On Monday morning, I shadowed Erin. We dropped Susannah at Niagara, packed up our gear, went to a safety meeting at the Cleveland Coast Guard, and boarded a boat to set up the race start. An enormous inflatable orange tetrahedron, which made up one end of the starting line, took up about a third of the boat. The other side of the race start line was our little boat. On the boat with us were two members of the Edgewater Yacht Club Race Committee officiating the race, and four news representatives creating social media content about the tall ships race to Pelee Passage. They had professional cameras and filmed several live videos, reminding me how much of a spectacle these races could be.
It was odd to be an observer of the race, no longer a participant, setting sails and racing around the ship. Instead we bobbed on the water, setting up different flags signaling the countdown to the start. I was given the task of taking down one of the flags to show that the race had begun. One of the officiators counted down from ten. At zero, I pulled the blue and white flag out of its holder and the race began. The flags were more of a formality since we also counted down over the radio, but it still felt good to be a part of the race in some small way. As the ships passed over the starting line, I felt regret as Niagara crossed the line and I wished I was onboard. Her sails opened to the wind and she glided through the water effortlessly- an absolute dream. My social anxiety seemed insignificant compared to my newfound desire to sail and be part of a crew.
I believe I made the wrong decision not getting on Niagara. I let my discomfort and fear prevent me from enjoying sailing. I will not make that decision again. Sometimes fear grows when it’s acknowledged. It’s dangerous to acknowledge purposeless fear. Nothing bad would truly happen to me on Niagara. I let those small worries take control of me because I was unsure of myself and what I wanted. I needed to step away from sailing for a moment to realize how much fun it was.
As much as I have enjoyed some time to myself here in Bay City, which has certainly improved my mental health, I’m bored. Life is moving slowly again and I find myself struggling. I wonder if a comfortable balance between boredom and exhilaration truly exists. Sailing is engaging, forcing you to pay attention, to rely on others, and to trust yourself. My struggles on Niagara originated with my inability to do any of these things. I didn’t trust myself so there was no way I could rely in the strength of others which made it impossible to engage with my environment.

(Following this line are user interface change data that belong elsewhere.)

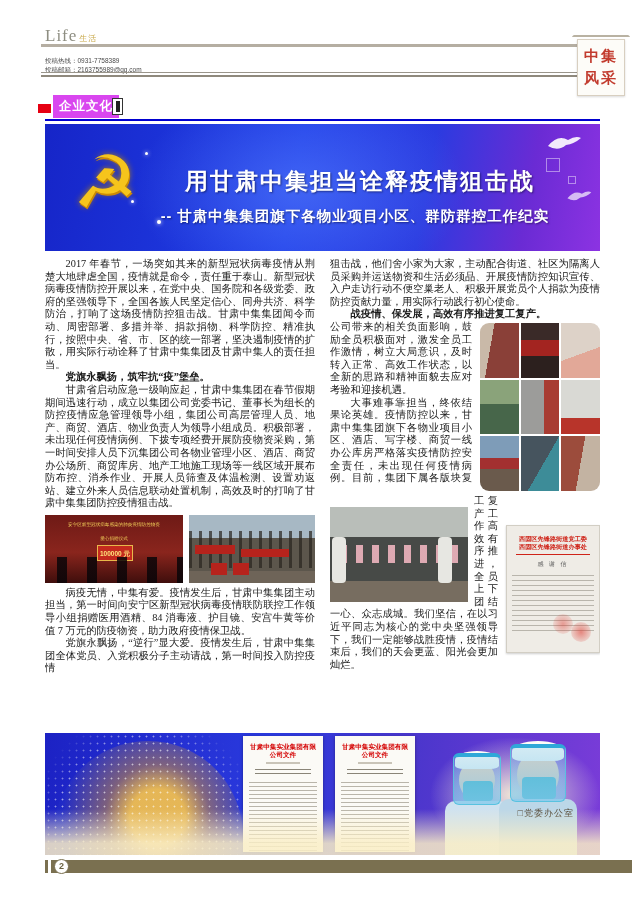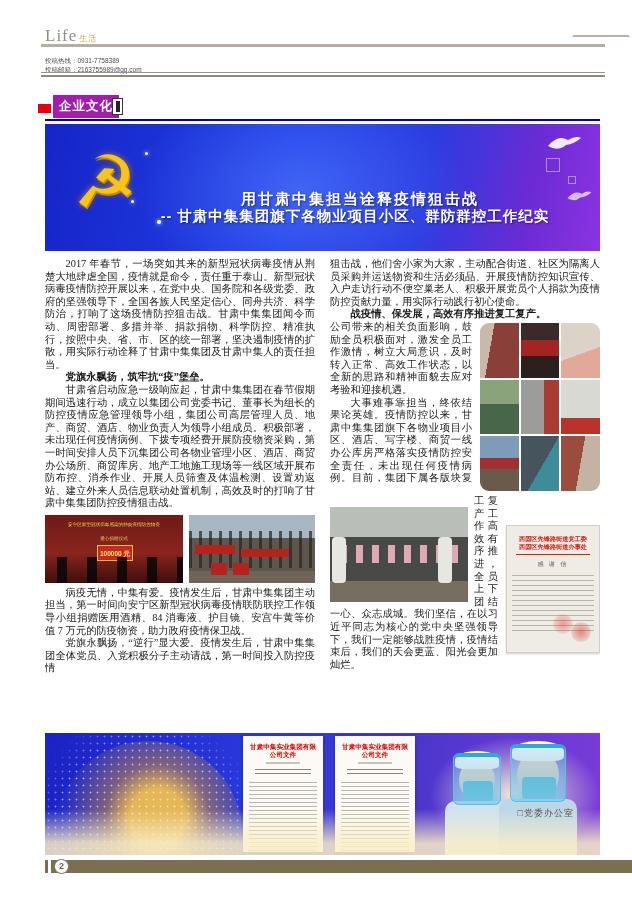--- a/index.html
+++ b/index.html
@@ -13,34 +13,34 @@
   .contact { position:absolute; left:45px; top:57px; font-size:6.5px; line-height:8.5px; color:#4a4a4a; font-family:"Liberation Sans",sans-serif; }
   .rule-thin1 { position:absolute; left:41px; top:72px; width:564px; height:1px; background:#9a958b; }
   .rule-thin2 { position:absolute; left:41px; top:75px; width:564px; height:2px; background:#8f897d; }
 
   .logo-box { position:absolute; left:577px; top:39px; width:48px; height:57px; background:#fdfcf8; border:1px solid #d8cfc0; box-shadow:0 1px 2px rgba(0,0,0,.15); text-align:center; padding-top:5px; }
   .logo-roof { position:absolute; left:572px; top:31px; width:58px; height:6px; border-bottom:2px solid #b9b2a2; border-radius:50% 50% 0 0 / 100% 100% 0 0; }
   .logo-line { font-size:15px; line-height:22px; color:#c23b2e; font-weight:bold; font-family:"DejaVu Serif",serif; letter-spacing:2px; }
 
   
   .tab-red-sq { position:absolute; left:38px; top:104px; width:13px; height:9px; background:#e60012; }
-  .section-tab { position:absolute; left:53px; top:95px; width:66px; height:23px; background:#a21caf; color:#fff; font-family:"Liberation Sans",sans-serif; font-size:12.5px; font-weight:bold; text-align:center; line-height:23px; letter-spacing:1px; }
+  .section-tab { position:absolute; left:53px; top:95px; width:66px; height:23px; background:#d946ef; color:#fff; font-family:"Liberation Sans",sans-serif; font-size:12.5px; font-weight:bold; text-align:center; line-height:23px; letter-spacing:1px; }
   .tab-marker { position:absolute; left:112px; top:98px; width:11px; height:17px; background:#fff; border:1px solid #333; }
   .tab-marker::after { content:""; position:absolute; left:3px; top:2px; width:4px; height:11px; background:#222; }
   .blue-rule { position:absolute; left:45px; top:119px; width:555px; height:2px; background:#0000cf; }
 
   
   .banner { position:absolute; left:45px; top:124px; width:555px; height:127px; overflow:hidden;
     background:linear-gradient(100deg,#1625c8 0%,#2140e8 45%,#2b3be0 68%,#6a2bd4 86%,#8c33e2 100%); }
   .banner::before { content:""; position:absolute; left:90px; top:-40px; width:330px; height:210px; border-radius:50%;
     background:radial-gradient(closest-side, rgba(90,130,255,.55), rgba(90,130,255,0)); }
   .banner-emblem { position:absolute; left:28px; top:16px; font-size:72px; line-height:84px; color:#f6c41c;
     text-shadow:0 0 6px #b8860b, 1px 2px 0 #d98e00; font-family:"DejaVu Sans",sans-serif; }
   .spark { position:absolute; width:3px; height:3px; border-radius:50%; background:#fff; box-shadow:0 0 4px #fff; }
-  .banner-title { position:absolute; left:130px; right:55px; top:42px; text-align:center; color:#fff; font-family:"Liberation Sans",sans-serif; font-weight:bold; font-size:15px; letter-spacing:2px; text-shadow:1px 1px 2px rgba(0,0,30,.5);margin-top:24px; }
+  .banner-title { position:absolute; left:130px; right:55px; top:42px; text-align:center; color:#fff; font-family:"Liberation Sans",sans-serif; font-weight:bold; font-size:23px; letter-spacing:2px; text-shadow:1px 1px 2px rgba(0,0,30,.5); }
   .banner-sub { position:absolute; left:95px; right:30px; top:83px; text-align:center; color:#fff; font-family:"Liberation Sans",sans-serif; font-weight:bold; font-size:14.5px; letter-spacing:1px; text-shadow:1px 1px 2px rgba(0,0,30,.5); }
   .dove { position:absolute; fill:rgba(255,255,255,.9); }
   .deco-sq { position:absolute; border:1px solid rgba(255,255,255,.45); }
 
   
   .columns { position:absolute; left:45px; top:258px; width:555px; height:474px; display:flex; gap:15px; overflow:hidden; }
   .col { width:270px; font-size:10.3px; line-height:12.6px; text-align:justify; color:#191919; }
   .col p { text-indent:2em; }
   .col p.noindent { text-indent:0; }
   .col .bold-lead { font-weight:bold; text-indent:2em; }
@@ -128,20 +128,24 @@
   <div class="brand"><span>Life</span><span class="brand-cn">生活</span></div>
   <div class="rule-thick"></div>
   <div class="contact">
     <div>投稿热线：0931-7758389</div>
     <div>投稿邮箱：2163755989@qq.com</div>
   </div>
   <div class="rule-thin1"></div>
   <div class="rule-thin2"></div>
 
   <div class="logo-roof"></div>
+  <div class="logo-box">
+    <div class="logo-line">中集</div>
+    <div class="logo-line">风采</div>
+  </div>
 
   <div class="tab-red-sq"></div>
   <div class="section-tab">企业文化</div>
   <div class="tab-marker"></div>
   <div class="blue-rule"></div>
 
   <div class="banner">
     <div class="banner-emblem">☭</div>
     <div class="spark" style="left:100px; top:28px;"></div>
     <div class="spark" style="left:112px; top:96px; width:4px; height:4px;"></div>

Now that I have had a moment to breathe, I am ready to try again. Balance and certainty begin with the self. Yet, the self is constructed by one’s interaction with others and one’s environment. In a changing environment like the sea, one must turn both inward and outward. Introspection is often difficult, requiring one to recognizing the difference between permanent expressions of self and temporary emotions. While extroversion depends entirely on one’s ability to communicate with and understand oneself fully. Everything is linked. I’m excited to re-engage and to sail on Niagara when the opportunity presents itself again.